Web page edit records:
BEGIN
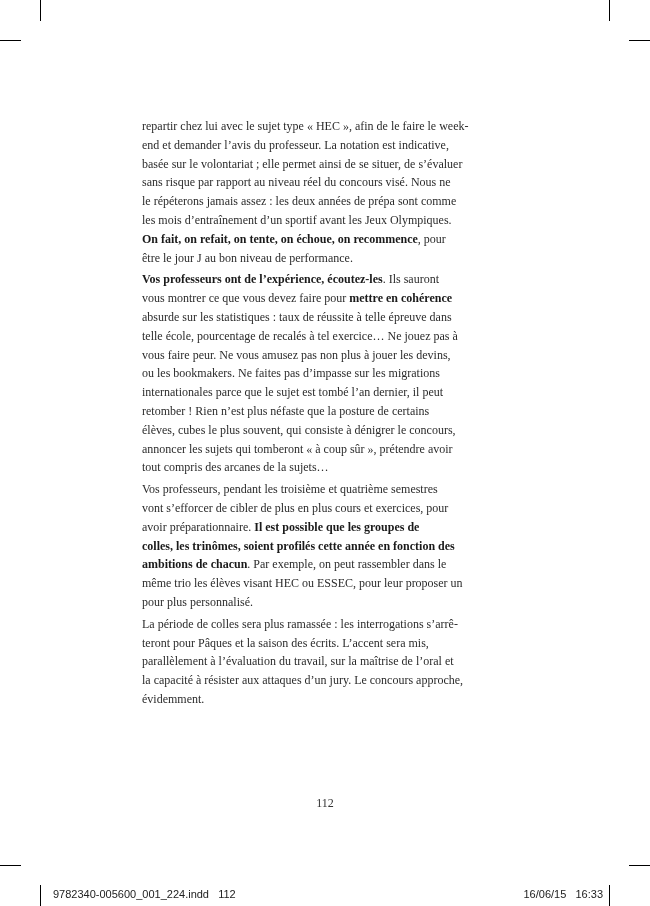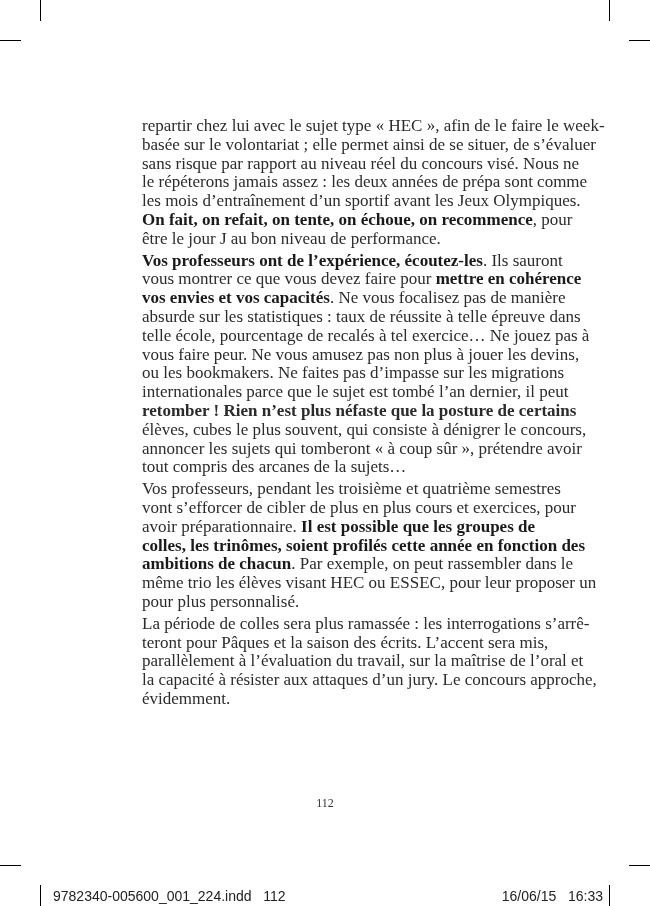"repartir chez lui avec le" .text-block { font-size: 17px -> 12px }
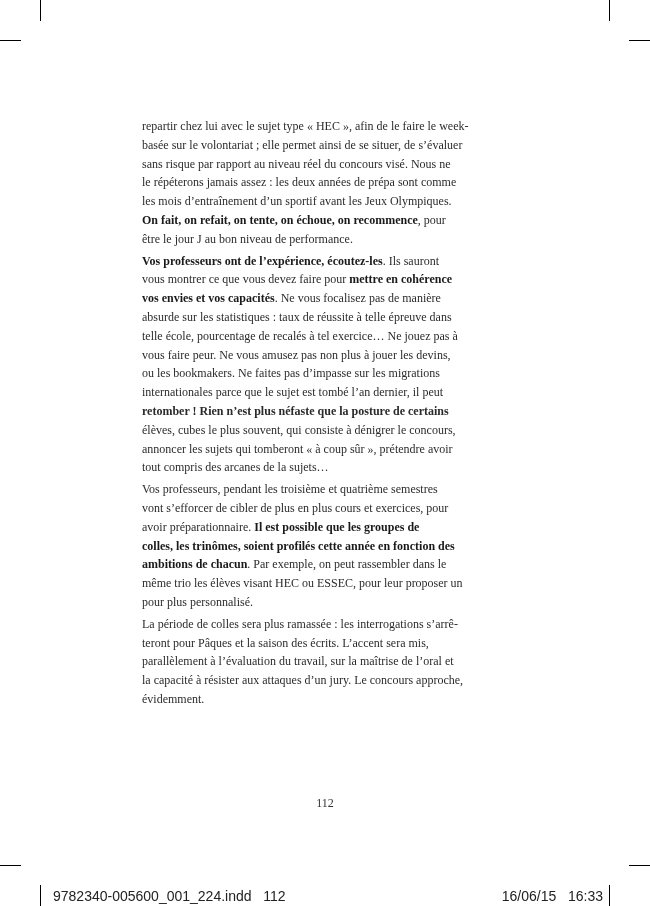"end et demander l’avis du" span.line { html: none -> <span><span><span>end et demander l’avis du professeur. La notation est indicative,</span></span></span> }
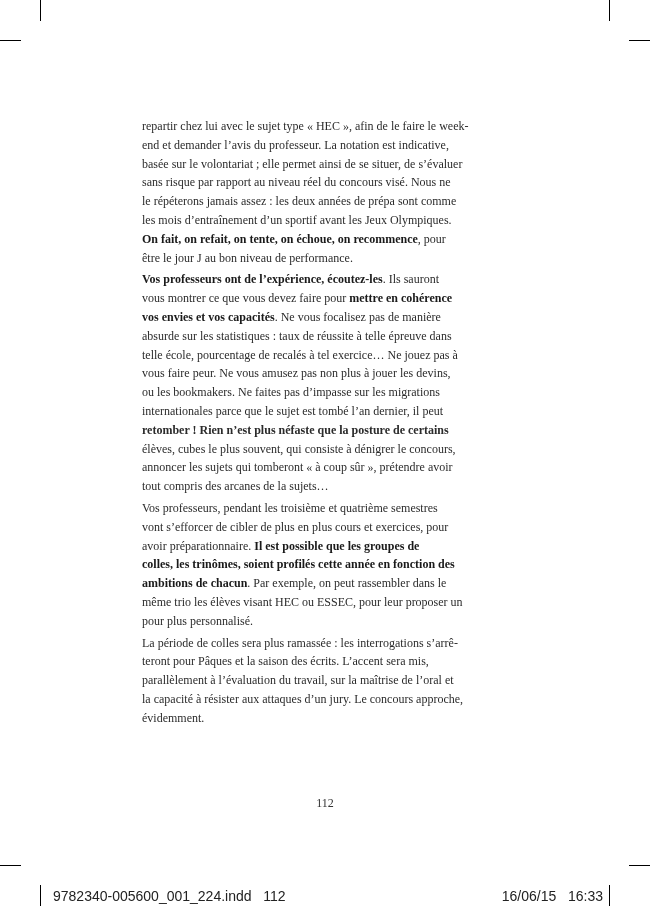"vos envies et vos capacités." span.line { html: <span><span><b>vos envies et vos capacités</b><span>. Ne vous focalisez pas de manière</span></span></span> -> none }
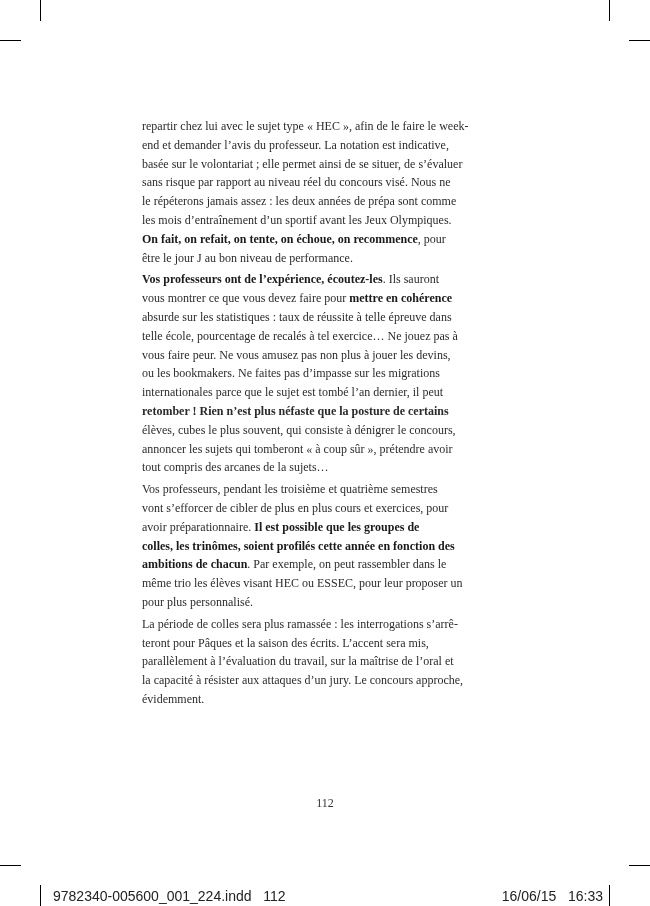"retomber ! Rien n’est plus" span.line { font-weight: bold -> none }
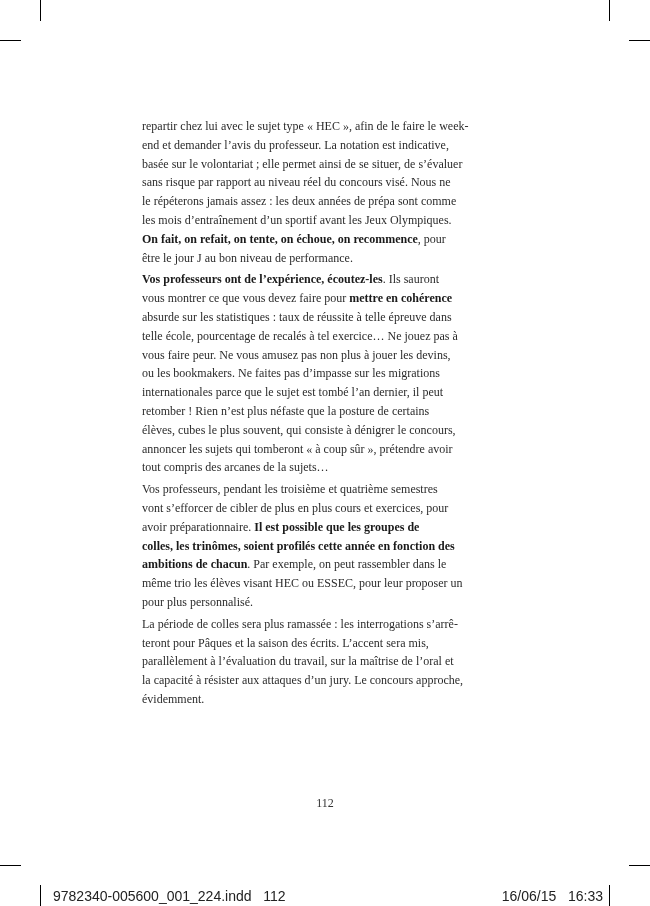"9782340-005600_001_224.indd 112" .slug { font-size: 14px -> 11px }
END
PROBLEM REQUIREMENTS. Reproduce the entries exactly. Do not carry over any picture.

ANSWER BOX.
"repartir chez lui avec le" .text-block { font-size: 17px -> 12px }
"end et demander l’avis du" span.line { html: none -> <span><span><span>end et demander l’avis du professeur. La notation est indicative,</span></span></span> }
"vos envies et vos capacités." span.line { html: <span><span><b>vos envies et vos capacités</b><span>. Ne vous focalisez pas de manière</span></span></span> -> none }
"retomber ! Rien n’est plus" span.line { font-weight: bold -> none }
"9782340-005600_001_224.indd 112" .slug { font-size: 14px -> 11px }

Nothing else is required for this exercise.